Definition
A caliper is a laboratory testing instrument used to evaluate the flow resistance of fluid materials such as coatings, inks, adhesives, etc. on vertical or inclined surfaces. The instrument quantifies the sagging properties of materials by simulating their behavior under gravity, providing key data for product formulation development and quality control.
Principle
The core working principle of the caliper is based on the shear flow behavior of the fluid under the action of gravity. The instrument typically comes with a set of standardized scrapers or multi-slot dies with varying gap thicknesses. For testing, the sample is coated on the test substrate and a squeegee is used to form a series of parallel coatings with decreasing thickness. The coated substrate is immediately placed vertically and left to rest for a specified period of time under the specified environmental conditions. The material has a downward flow tendency under the action of gravity, and the thicker the coating, the greater the shear stress. After resting, the material's resistance to sagging is evaluated by observing or measuring the critical thickness at which the coating stops flowing, i.e., the maximum non-sagging thickness. This process involves the investigation of the equilibrium relationship between fluid yield stress and viscosity.
Measurement method
The measurement of sagging performance mainly follows a series of international and national standards, such as ASTM D4400, ISO 16862, etc. The general procedure is as follows: First, the sample is evenly filled into the scraper slot of the hanging device. Subsequently, the squeegee is smoothly pulled across the substrate at a constant speed, forming a series of wet films of equal width but with continuous step-by-step thickness variations on the substrate. Quickly place the substrate vertically and start timing. Let stand for a specified period of time (usually 10 to 30 minutes) under standard temperature and humidity conditions. Finally, the maximum wet film thickness without significant falling flow is determined by visual observation or using a thickness gauge, which is the measurement result. Some precision instruments will be combined with optical sensors for automatic interpretation. The results are usually expressed in micrometers (μm) or mils (mil).
Influencing factors
The results of the sagging measurement are influenced by a variety of factors. The rheological properties of the material itself are decisive factors, including the yield value, thixotropy, and viscosity recovery rate of the fluid. The type and ratio of thickeners, fillers, and solvents in the formulation directly affect these properties. In terms of test conditions, ambient temperature and humidity affect the volatilization rate of solvents and the viscosity of the material. The scraping speed and angle during the coating process also affect the uniformity of the initial coating. In addition, the surface roughness and absorbency of the substrate can have an impact on the fluid interface state. Therefore, the standard method has strict regulations on the test environment, tool specifications, and operating procedures to ensure comparable and repeatable results.
Applications
Hanging gauges are widely used in industries that need to control the coating effect of vertical surfaces. In the field of architectural coatings, it is used to evaluate the sagging resistance of interior and exterior wall coatings, putty and waterproof coatings in construction. In industrial coatings, it is used to detect the leveling and sagging balance of automotive coatings, marine coatings and steel structure anti-corrosion coatings after spraying. In the adhesives and sealants industry, it is used to ensure that products do not slide excessively during vertical joints or façade construction. The printing ink industry uses it to control the printing quality of inks on packaging materials or signage facades. Together, these applications serve product performance optimization, construction process guidance, and final quality acceptance.

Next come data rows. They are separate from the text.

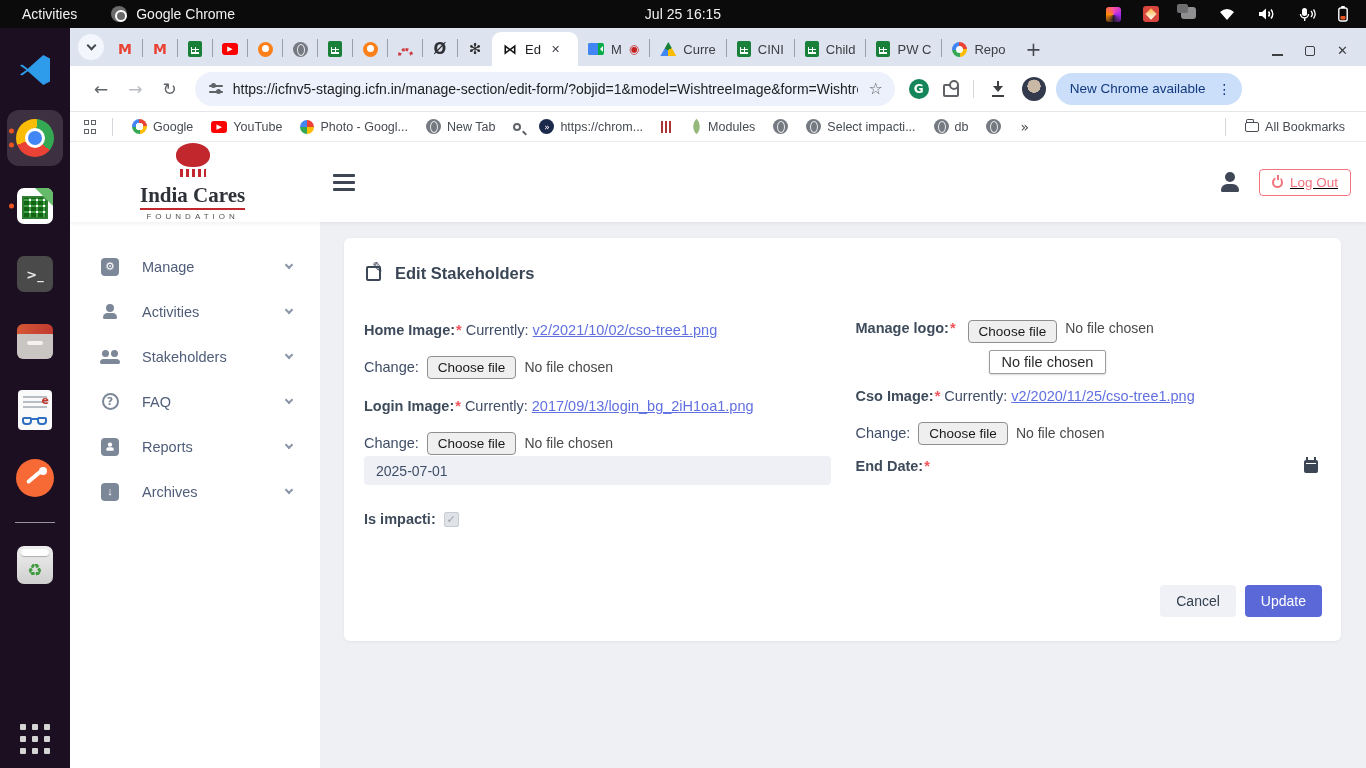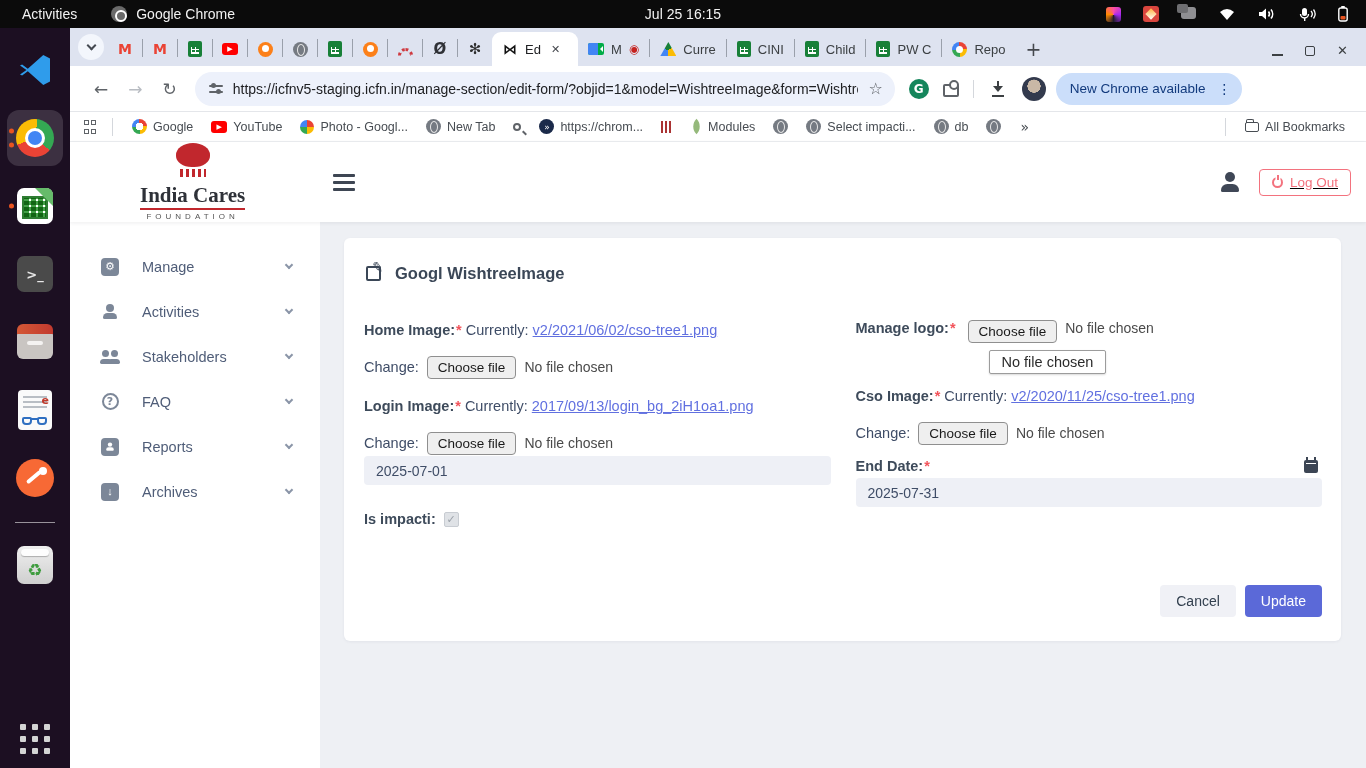"Googl WishtreeImage" span { text: Googl WishtreeImage -> Edit Stakeholders }
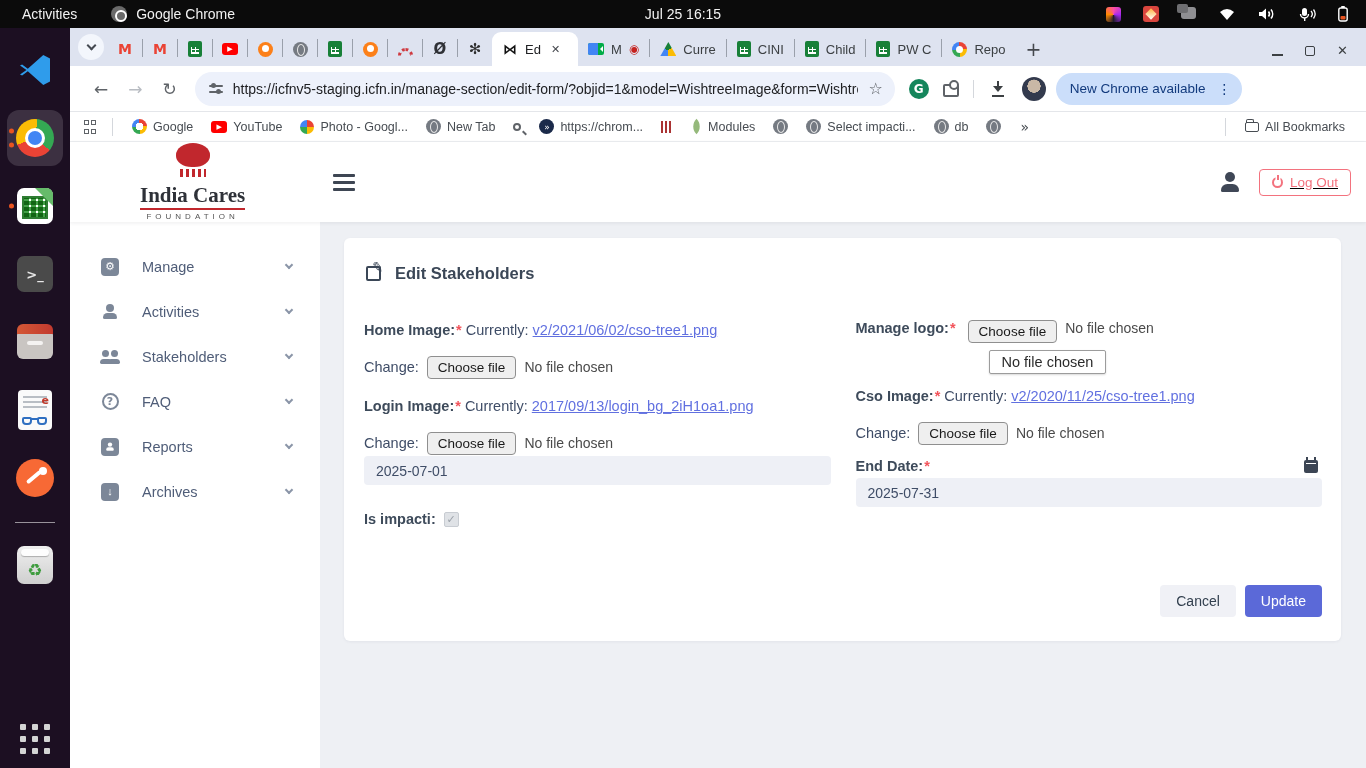"v2/2021/06/02/cso-tree1.png" a.flink { text: v2/2021/06/02/cso-tree1.png -> v2/2021/10/02/cso-tree1.png }
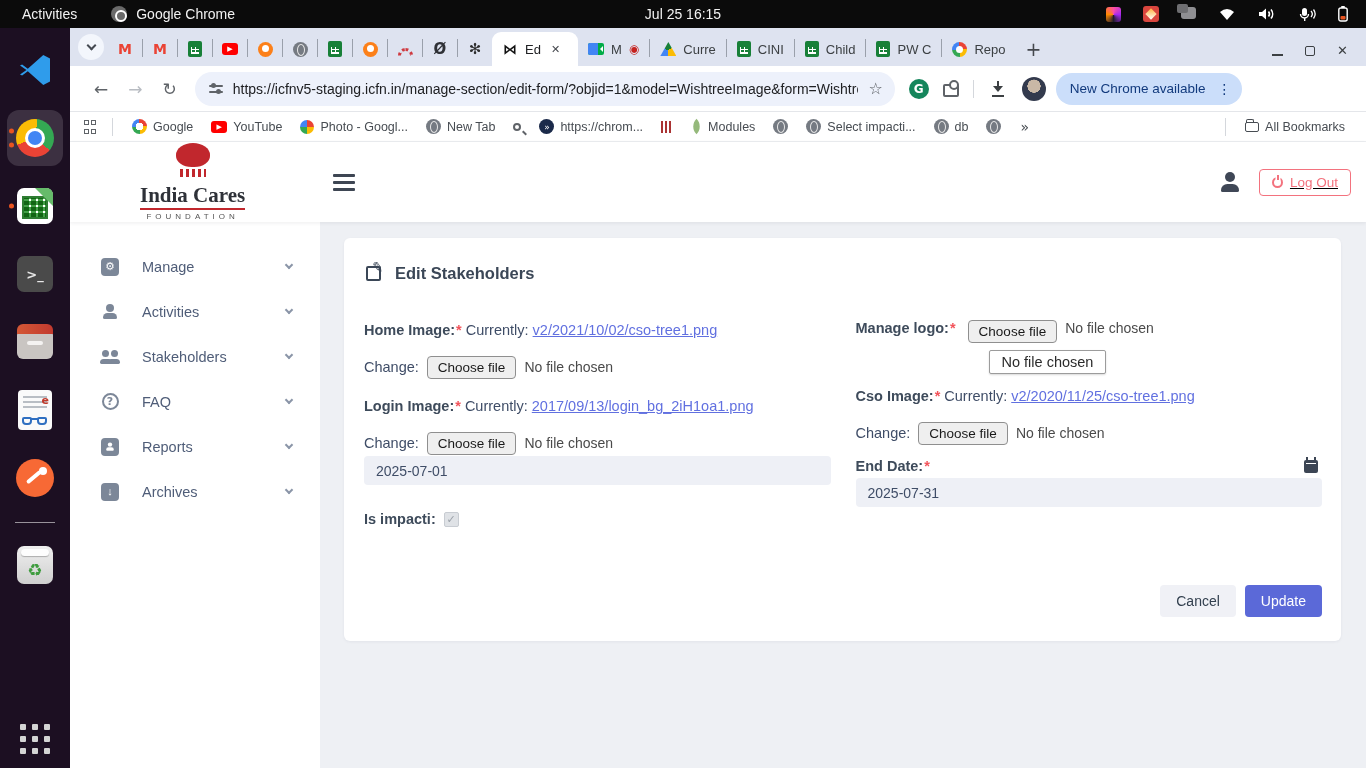"2025-07-31" input.date-input { html: <input> -> none }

Instrument selection considerations
When choosing a dagger meter, it is necessary to consider multiple technical parameters and functional requirements. First, the squeegee specification of the instrument needs to match the viscosity range of the material to be measured and the expected film thickness, and common multi-slot molds should cover the applicable thickness from thin to thick. Secondly, the material of the instrument should be corrosion-resistant and easy to clean, usually stainless steel. For scenarios with high accuracy requirements, models equipped with automatic readouts or image analysis systems can be considered to reduce human error. The instrument should be designed to meet the specified dimensions of the relevant international or industry standard. In addition, it is necessary to consider whether it is necessary to be equipped with a constant temperature and humidity environment chamber to meet strict standard test conditions. Users should conduct a comprehensive evaluation based on the type of material they routinely test, standard compliance requirements, and laboratory budget.